This blog is about my journey through a text called ‘Leadership Agility – Five levels of mastery for anticipating and initiating change’, (Joiner and Josephs, 2007). This text, amongst others, aligns with our thinking here at the Leaders Institute of SA’s and explains the ‘why’ behind our flagship program the Governor’s Leadership Foundation’s (GLF) reason for being. As Director of Programs my role is to develop programs and evolve the GLF to meet our mission of creating wiser leaders.’
At a recent GLF forum one of the panellists spoke about the fact that good leadership was no longer about intelligence or charisma, but the ability to rapidly adapt to change.

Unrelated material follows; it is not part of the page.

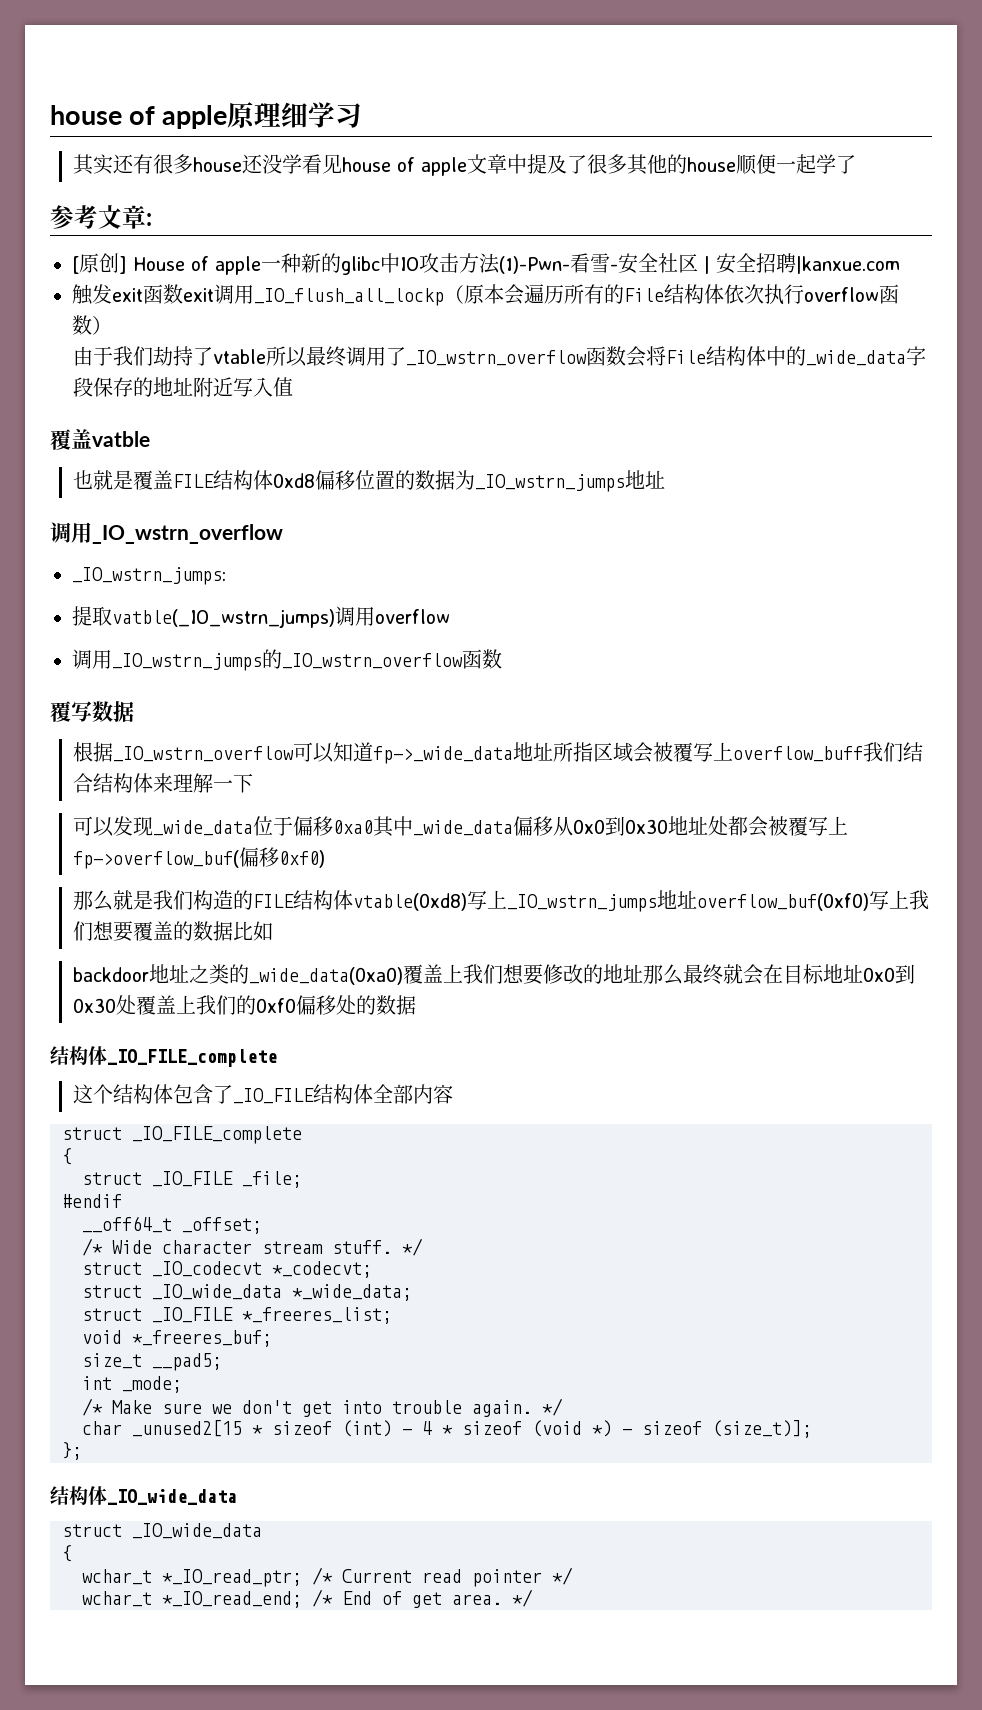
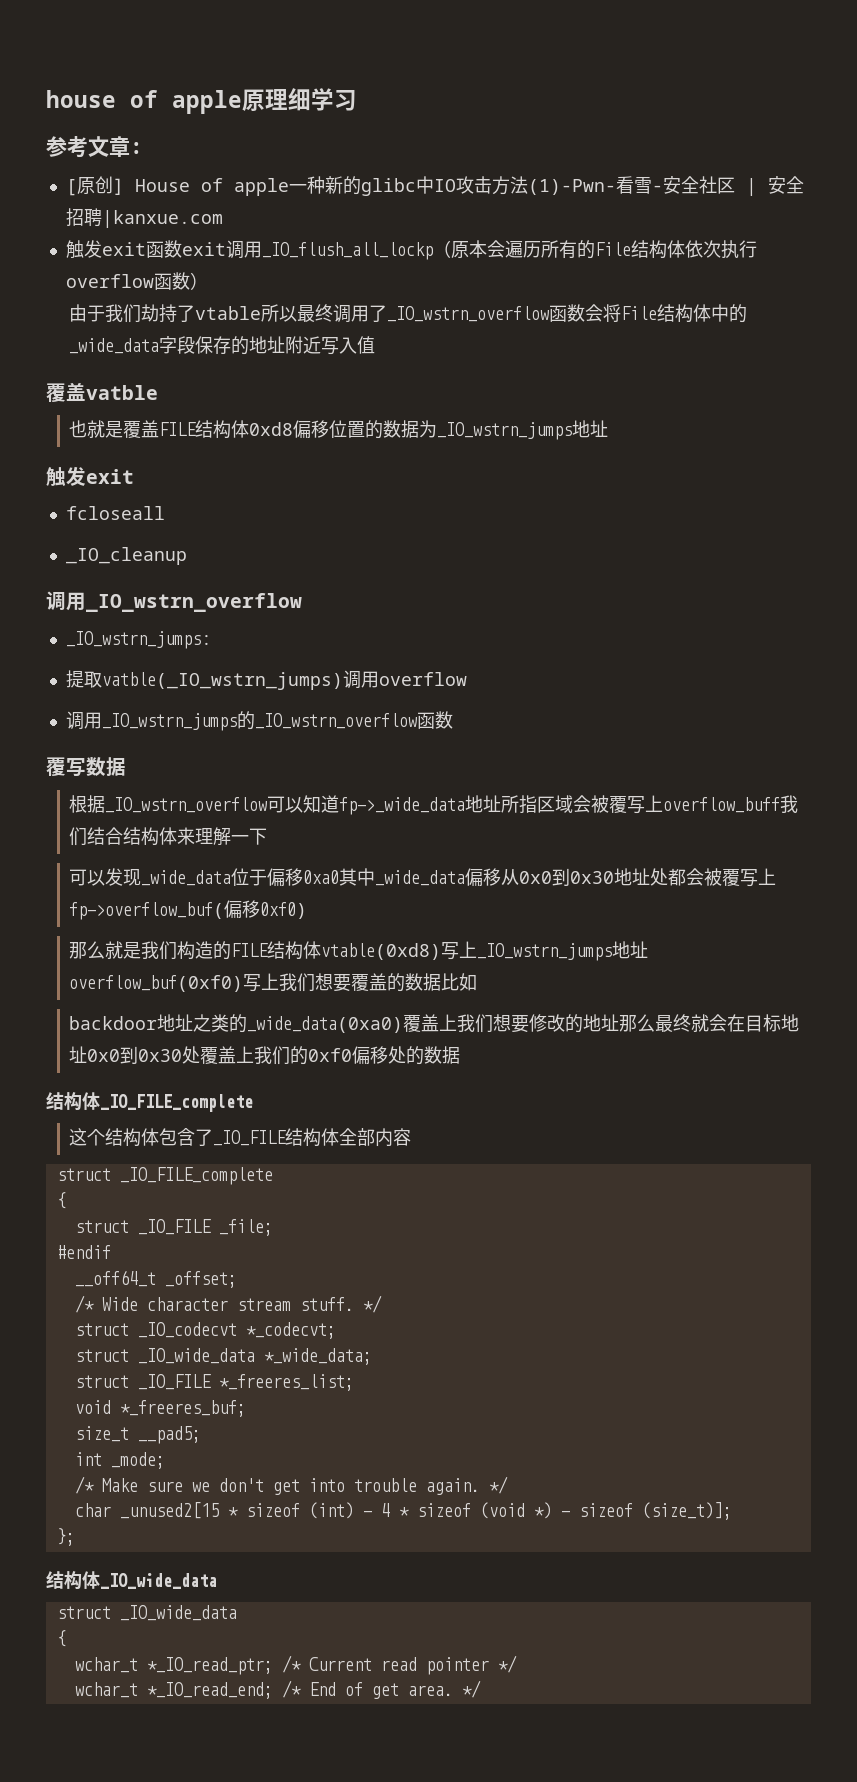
- 其实还有很多house还没学看见house of apple文章中提及了很多其他的house顺便一起学了
  也就是覆盖FILE结构体0xd8偏移位置的数据为_IO_wstrn_jumps地址
+ 触发exit
+ fcloseall
+ _IO_cleanup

Certainly this seems irrefutable when we consider what this text terms ‘the agility imperative’. Joiner and Joseph identify two deep global trends that have created a turbulent world economy and ultimately altered what it now takes to achieve sustained success. These two trends are accelerated change and complexity and interdependence. Further to identifying these, Joiner and Joseph predict these trends will grow.
It will be critical for organisations to anticipate and respond to rapidly changing conditions by leveraging highly effective internal and external relationships.
Joiner and Joseph present a successful case study of an organisation that transformed its operations and fortunes under an ‘agile leader’. However this case study is very much the exception due to what they call the ‘agility gap’ – a lack of leaders with the capacity to lead with the agility that is required in today’s (and tomorrow’s) environment.
So what is this so called ‘agility’? “Leadership agility is directly analogous to organisational agility: it’s the ability to take wise and effective action amid complex, rapidly changing conditions.” (p. 6)
This is the reason why the Leaders Institute exists; to create the capacities of mind in the leaders of South Australia necessary to close this ‘agility gap’. Our GLF program and the Integral Leader program clearly address this in their design, helping participants transition in the mastery of leadership agility, as Joiner and Joseph term it, in order to create wiser leaders for our state and nation.
Whist Joiner and Joseph frame this as 5 levels of leadership, at the Leaders Institute we tend to use the Torbet et all seven levels as described by this Harvard Business Review article. Essentially the only difference is the inclusion of two earlier stages of development (Opportunist and Diplomat) which although rare can sometimes be found and can cause major issues.
It is evident the conventional levels (Expert and Achiever) which dominated the waning decades of the twentieth century are losing efficacy and are not the levels of leadership needed to take us forward in the 21st century with its many adaptive challenges. What is required, Joiner and Joseph identify, is a critical need for collaborative problem solving, team work and continuous organisational change. We can no longer rely on ‘heroic leadership’, which underutilises the greater team. We need leaders who will guide their teams to take greater responsibility for their own leadership and contribution.
The catch is only about 10% of today’s managers are operating at the required post-conventional levels of leadership (Catalyst, Co-creator and Synergist in Joseph and Joiner language or Individualist, Strategist and Alchemist in the language we use here at the Leaders Institute). Clearly we have our work cut out for us regardless of the semantics!